Organization and Description of Business
Deltron, Inc. (the “Company”) is a Nevada corporation incorporated on September 14, 2005. It is based in San Jose, Costa Rica. The Company incorporated a wholly owned subsidiary, Deltron Holdings Corporation S.A., in San Jose, Costa Rica on November 17, 2005.
The Company is a development stage company that intended to engage principally in the acquisition and development of rental housing properties in the district of San Isidro de Heredia, Costa Rica. To date, the Company’s activities have been limited to its formation, the raising of equity capital and the acquisition and development of property(Note 4).

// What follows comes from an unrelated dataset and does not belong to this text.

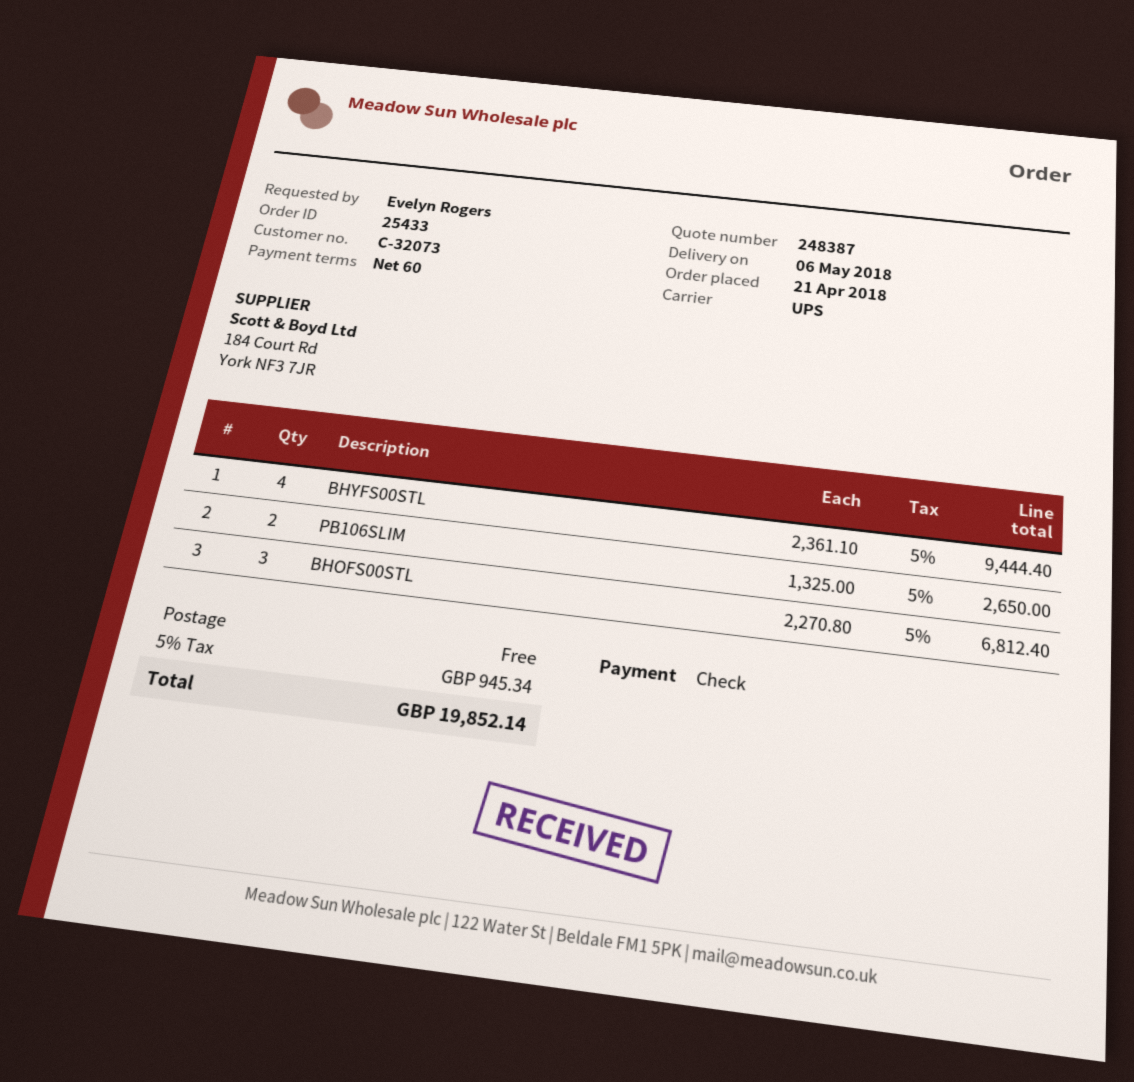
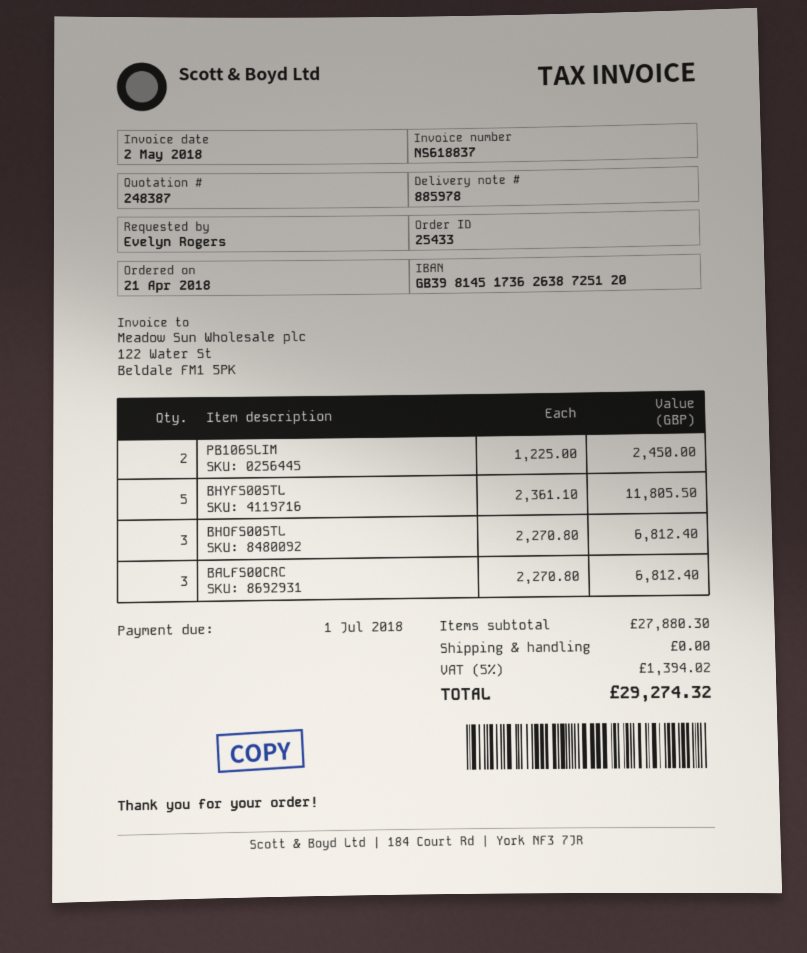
BHYFS00STL: 4 x 2361.10 = 9444.40 -> 5 x 2361.10 = 11805.50
PB106SLIM: 2 x 1325.00 = 2650.00 -> 2 x 1225.00 = 2450.00
BALFS00CRC: none -> 3 x 2270.80 = 6812.40
tax: 5% = 945.34 -> 5% = 1394.02
total: 19852.14 -> 29274.32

The Company recently decided to refocus its business strategy towards identifying and pursuing options regarding the development of a new business plan and direction. The Company entered into a Letter of Intent with Blu Vu Deep Oil & Gas Exploration (Blu Vu). The companies plan to enter into a definitive agreement under which Deltron will acquire Blu Vu in exchange for stock of Deltron in the form of a merger.
2.
Significant Accounting Policies
Basis of Consolidation
These consolidated financial statements presented are those of the Company and its wholly-owned subsidiary, Deltron Holdings Corporation S.A. All intercompany balances and transactions have been eliminated.
Basis of Presentation
The accounting and reporting policies of the Company conform to U.S. generally accepted accounting principles (US GAAP) applicable to development stage companies.
Use of Estimates
The preparation of financial statements in conformity with United States generally accepted accounting principles requires management to make estimates and assumptions that affect the reported amounts of assets and liabilities and disclosure of contingent assets and liabilities at the date of the financial statements and the reported amount of revenues and expenses during the reporting period. Actual results could differ from those estimates. The Company’s periodic filings with the Securities and Exchange Commission include, where applicable, disclosures of estimates, assumptions, uncertainties and markets that could affect the financial statements and future operations of the Company.
Cash and Cash Equivalents
Cash and cash equivalents include cash in banks, money market funds, and certificates of term deposits with maturities of less than three months from date of purchase, which are readily convertible to known amounts of cash and which, in the opinion of management, are subject to an insignificant risk of loss in value. The Company had $7,909 and $10,985 in cash and cash equivalents at December 31 and September 30, 2009, respectively.
8
Deltron, Inc.
(A Development Stage Company)
Notes to Interim Consolidated Financial Statements
December 31, 2009
(Unaudited)
2.
Significant Accounting Policies– Continued
Start-Up Costs
In accordance with FASC 720-15-20 “Start-up Activities,” the Company expenses all costs incurred in connection with the start-up and organization of the Company.
Risks and Uncertainties
The Company operates in the real estate development and property rental industry that is subject to significant risks and uncertainties, including financial, operational, technological and other risks associated with operating a real estate development and property rental business, including the potential risk of business failure.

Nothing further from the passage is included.